The world economy is on a recessionary trajectory
Global growth is expected to slow to 2.3% in 2025, falling below the 2.5% threshold that is often associated with a global recessionary phase. This marks a sharp deceleration compared to the average annual growth rates of the pre-pandemic period, which were already sluggish.
Subdued demand, trade policy shocks, financial turbulence and systemic uncertainty are intensifying pressures – especially for developing countries.
Uncertainty is driving lower growth expectations
The outlook is clouded by uncertainty. In early 2025, the Economic Policy Uncertainty Index reached its highest levels this century.
In April 2025, growing concerns over the global economic outlook and shifting trade policies triggered major financial turbulence. Markets saw sharp corrections and significant losses after weeks of volatility. The so-called financial “fear index” – a gauge of US stock market volatility – reached its third-highest level on record, behind only the peaks during the COVID-19 pandemic in 2020 and the global financial crisis of 2008.

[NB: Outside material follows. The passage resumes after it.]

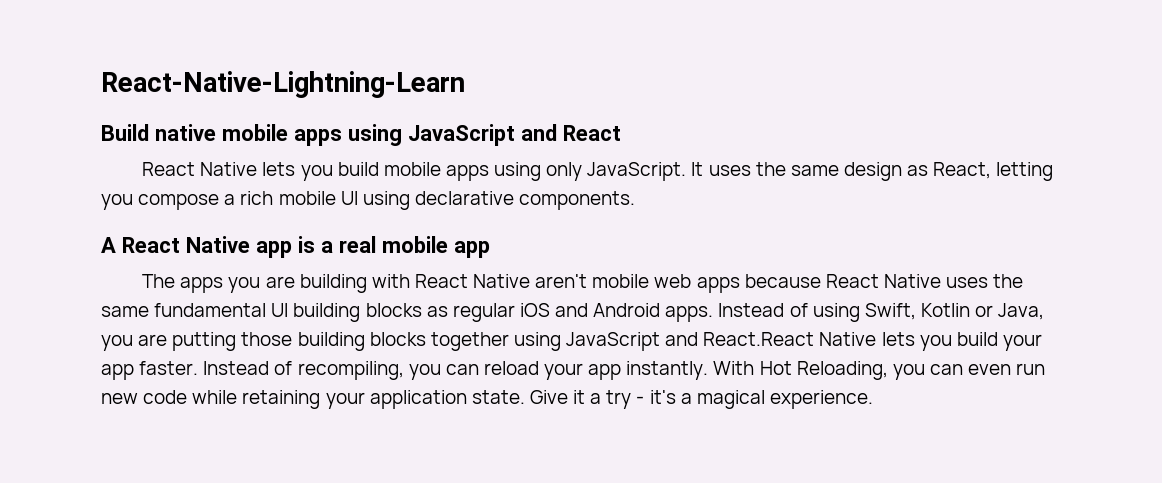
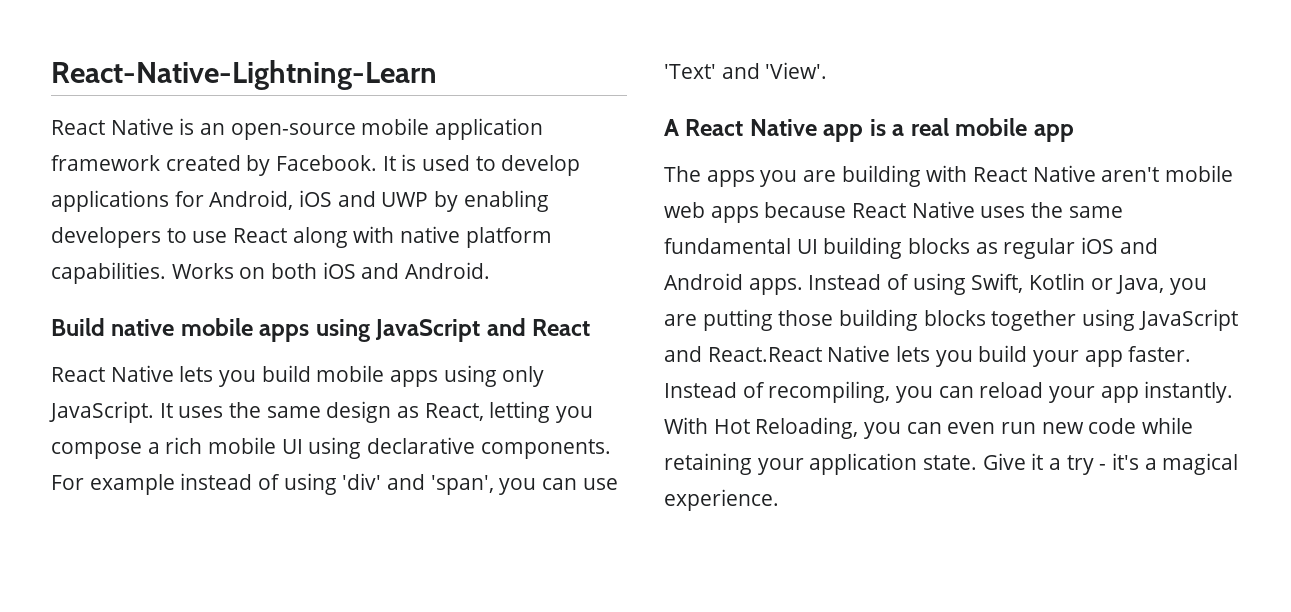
+ React Native is an open-source mobile application framework created by Facebook. It is used to develop applications for Android, iOS and UWP by enabling developers to use React along with native platform capabilities. Works on both iOS and Android.
+ For example instead of using 'div' and 'span', you can use 'Text' and 'View'.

The report warns that the ongoing geoeconomic fragmentation, if left unchecked, could deepen the downturn.
Merchandise trade dynamism is fading
The late-2024 and early-2025 uptick in global trade was driven in part by front-loaded orders ahead of newly announced tariffs. This momentum is expected to fade – or even reverse – over the year as new tariffs come into effect.
Between early January and late March 2025, the Comprehensive Shanghai Export Containerized Freight Index – a key barometer of international shipping and trade activity – fell by 40%, dropping to levels last seen in the pre-pandemic period, when global merchandise trade was already sluggish.
Trade policy uncertainty, now at historic highs, is weighing heavily on business confidence and long-term planning and reshaping global trade patterns. Manufacturers and investors are delaying decisions, reassessing supply chain strategies and stepping up risk management efforts.
Development finance is increasingly under pressure
Fiscal priorities are shifting in major economies, with official development assistance (ODA) declining, social spending shrinking and defence budgets rising.
Preliminary estimates point to an 18% drop in ODA from major donors between 2023 and 2025. The announced cuts come on top of a broader downward trend in aid to developing countries, despite an overall increase in global ODA. Flows to developing countries fell from nearly $175 billion in 2020 to $160 billion in 2023.
The report warns that these changes risk undermining progress toward the Sustainable Development Goals. Meanwhile, investor caution – amid tight financial conditions and growing uncertainty – further threatens long-term development financing. For more on trends in ODA, see the report "Aid at the crossroads".
Developing countries face a ‘perfect storm’
Many low-income countries face a “perfect storm” of worsening external conditions, heavy debt burdens and weakening domestic growth.
More than a half of low-income countries (35 out of 68) are currently in debt distress or at high risk of debt distress. A rapid build-up of debt – especially in developing countries – combined with persistently tight financing conditions, is straining already limited fiscal space. With borrowing costs still high, governments have to increasingly divert resources from critical spending needs to cover debt-servicing costs.
Meanwhile, capital is increasingly flowing towards “safer” or more “stable” assets and markets – typically in advanced economies – to the detriment of financial flows to developing countries.
South-South trade and regional integration offer opportunities
The report, however, points to the growth of trade among developing countries (South-South trade) as a source of opportunities, resilience and a buffer against uncertainty. Already accounting for about one third of global trade, South–South trade is expanding faster than other trade flows. Intra-regional trade, particularly in East and South-East Asia, is helping drive this growth.
Policy priorities for building resilience
With trade tensions rising and global growth slowing, the report underscores the risks of economic fragmentation and geoeconomic confrontation.
The report calls for:
- Strengthening regional and international policy coordination to restore predictability in trade and financial flows.
- Enhancing multilateral cooperation to stabilize markets and protect vulnerable economies.
- Building on existing trade and economic links between developing countries as a pathway to resilience and a buffer against global shocks.
- Rebalancing of fiscal priorities, shifting away from surging military spending towards sustainable infrastructure, social protection and climate action.
- Aligning fiscal, monetary and industrial policies with long-term development goals.